While enjoying your favorite cereal may bring back memories of watching morning cartoons over a bowl, indulging in your childhood breakfast may actually raise your risk of dementia.

study published in the journal General Psychiatry found a link between thiamine, which is commonly found in cereals, and cognitive decline in otherwise healthy people as they age. 

Thiamine, or vitamin B1, is found naturally in some foods, while it is added to others and sold as a supplement. It helps to turn food into energy and fuel the body’s nervous system. 

Sources of the vitamin include whole grains, legumes, liver, salmon and fortified breakfast cereals. In the US, thiamine can be found in common cereal brands like Kellogg’s and General Mills. 

However, research has now found a strong association between too-little and too-much consumption of thiamine and cognitive decline.

The ‘sweet spot’ of the amount of thiamine to consume, according to the research, is 0.68mg per day – calling into question the US government’s recommended daily value of the vitamin.

Sources of thiamine include whole grains, legumes, liver, salmon and fortified breakfast cereals.

Sources of thiamine include whole grains, legumes, liver, salmon and fortified breakfast cereals.

Researchers said: ‘Thiamine deficiency may lead to an insufficient supply of energy to the neurons of the brain… which may impair cognitive function… our study highlights the importance of maintaining optimal dietary thiamine intake levels in the general older population to prevent cognitive decline.’

The study looked at data from the China Health and Nutrition Survey (CHNS), which included 3,100 people between 1989 and 2011 who reported their diet from and took cognitive tests four times from 1997 to 2006.

The average age of a study subject was 63 and tests included word recall and number pattern challenges. 

Over the course of follow-ups, researchers found a J-shaped curve association between thiamine consumption and a decline in scores on the cognitive tests. 

The J-shaped curve means that two little of thiamine or too much of it can have adverse effects, but a ‘sweet spot,’ or ideal amount, exists along the curve. 

The average thiamine intake among study subjects was 0.93 mg per day. The J-shape curve revealed the ideal amount was 0.68 mg per day, but that a range between 0.6 mg and 1.00 mg per day had minimal risks.

However, every 1.0 mg per day above the safe limit of 0.68 mg was associated with a fall of 4.24 points on the global cognitive score. 

The daily value recommended by the Food and Drug Administration is 1.2 mg of thiamine per day for people four years and older and the National Institutes of Health report that just one serving of a fortified breakfast cereal contains 1.2 mg of thiamine.

The associations researchers observed were stronger in people who were obese, had high blood pressure or did not smoke. 

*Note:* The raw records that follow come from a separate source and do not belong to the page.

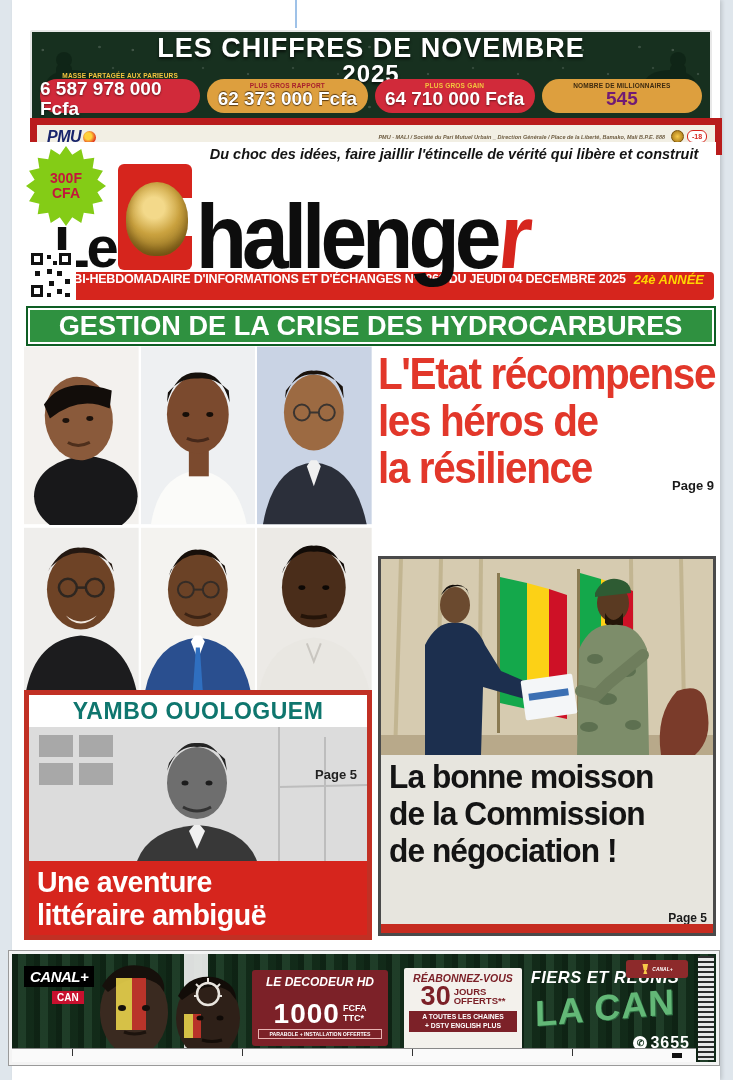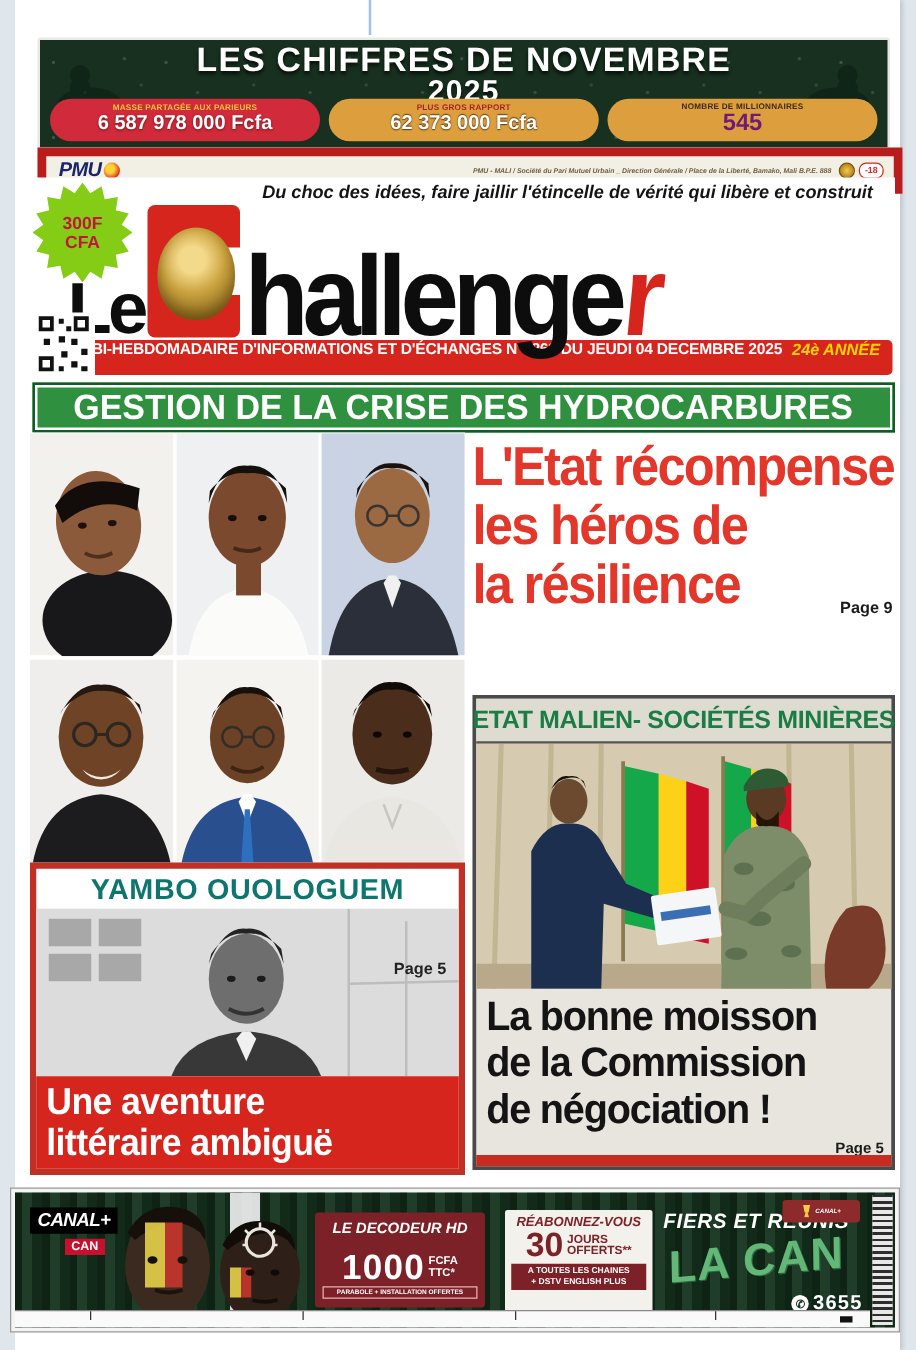"6 587 978 000 Fcfa" .pill .val { font-size: 16px -> 19px }
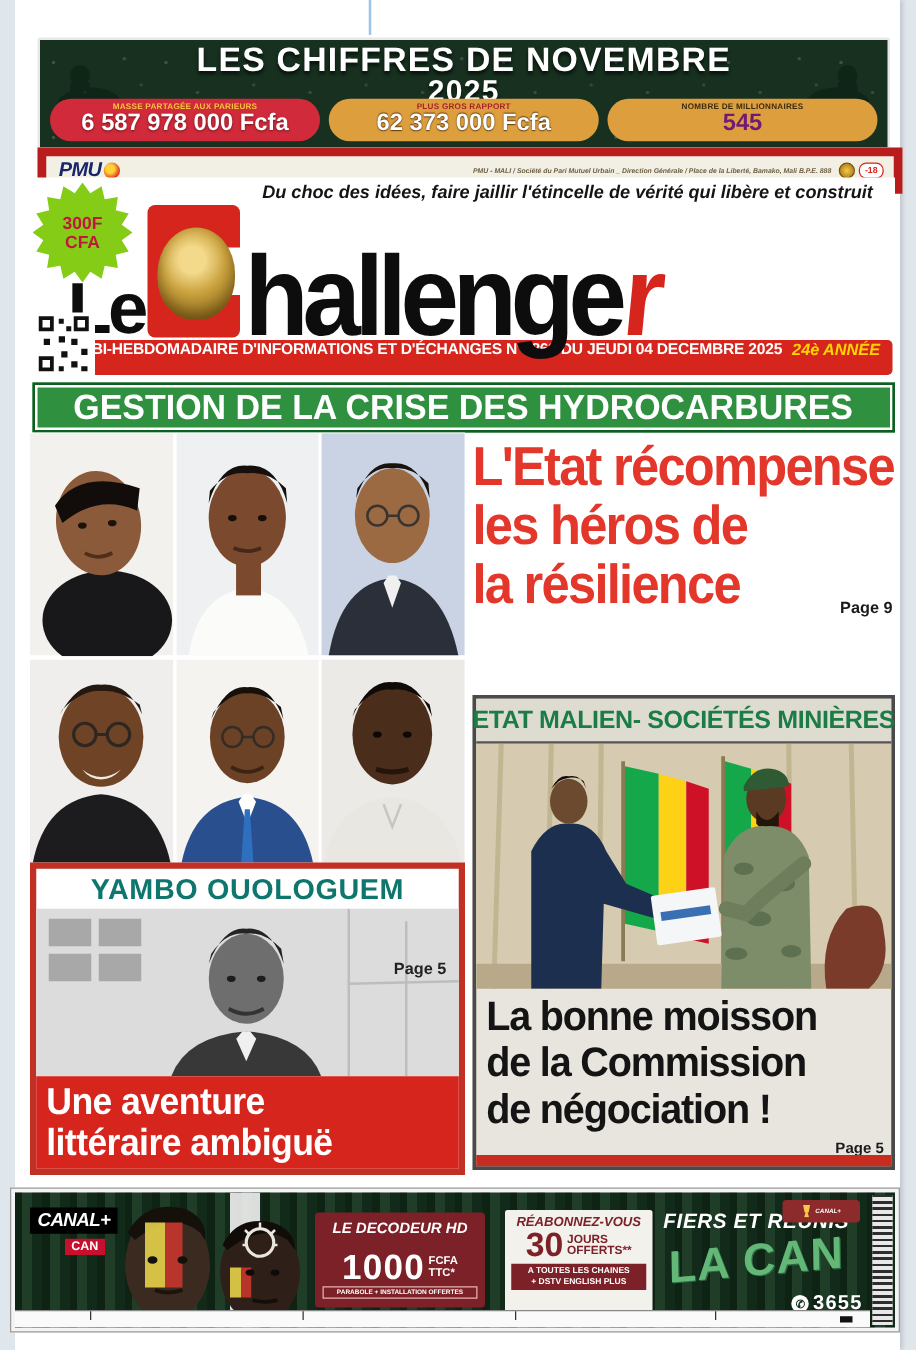"64 710 000 Fcfa" div.pill { html: none -> <div> <span>PLUS GROS GAIN</span> <span>64 710 000 Fcfa</span> </div> }
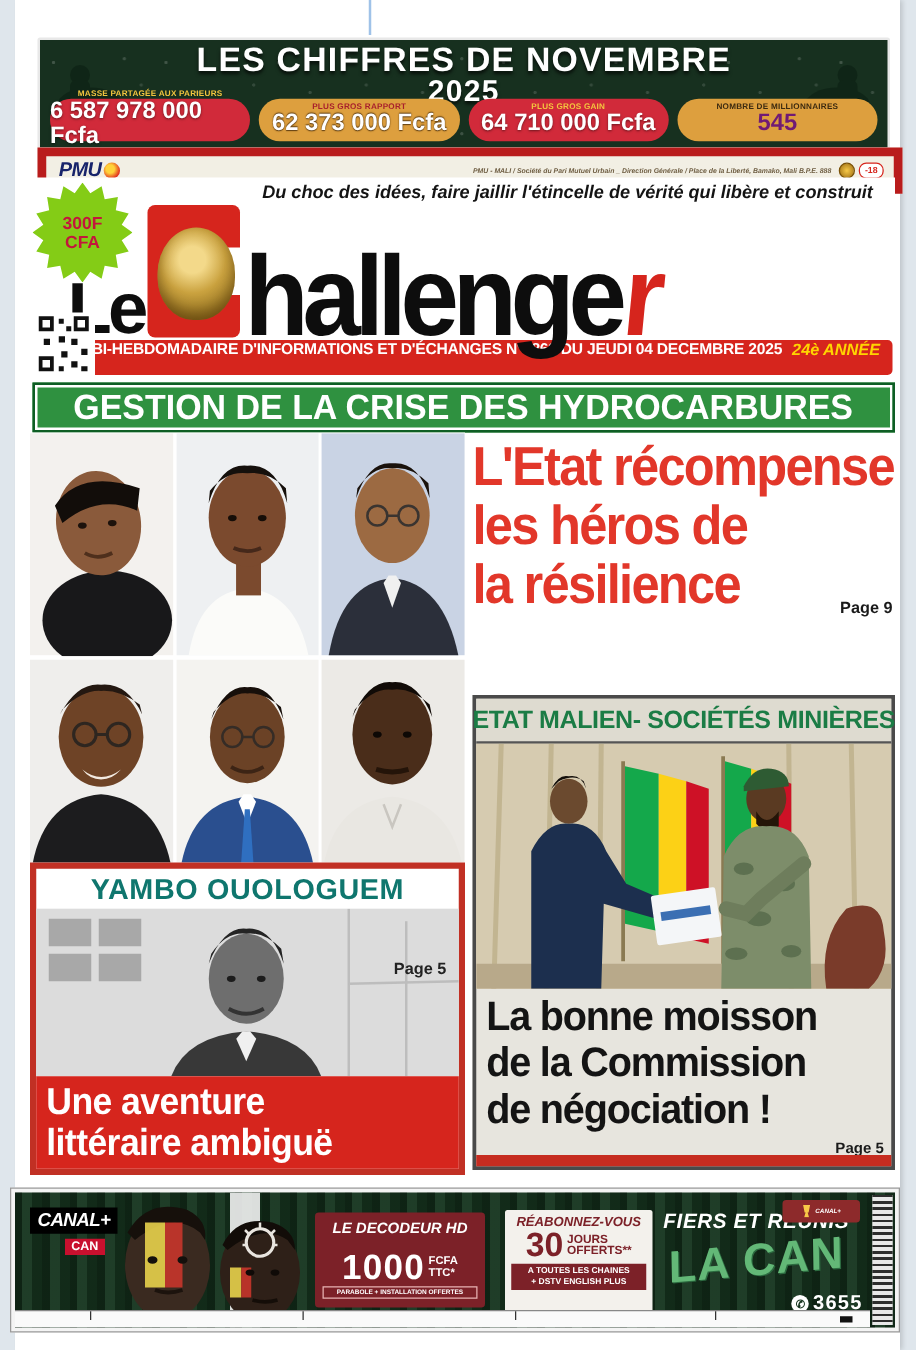"ETAT MALIEN- SOCIÉTÉS MINIÈRES" div.mining-kicker { html: <div> <span>ETAT MALIEN- SOCIÉTÉS MINIÈRES</span> </div> -> none }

The global cognitive score ranges from zero to 27, meaning a decline of about four points is a decline in cognitive function of at least 15 percent. 

A separate study looking at the health effects of another vitamin B – niacin, or vitamin B3 – found it was associated with heart attacks, strokes and cardiac conditions. 

Similar to thiamine, niacin is also in breakfast cereals and ‘enriched’ or ‘fortified’ products. 

The researchers stressed that more studies need to be done on the subject, as thiamine has a host of health benefits, including strengthening the immune system, regulating diabetes, aiding digestion, promoting heart health and increasing energy.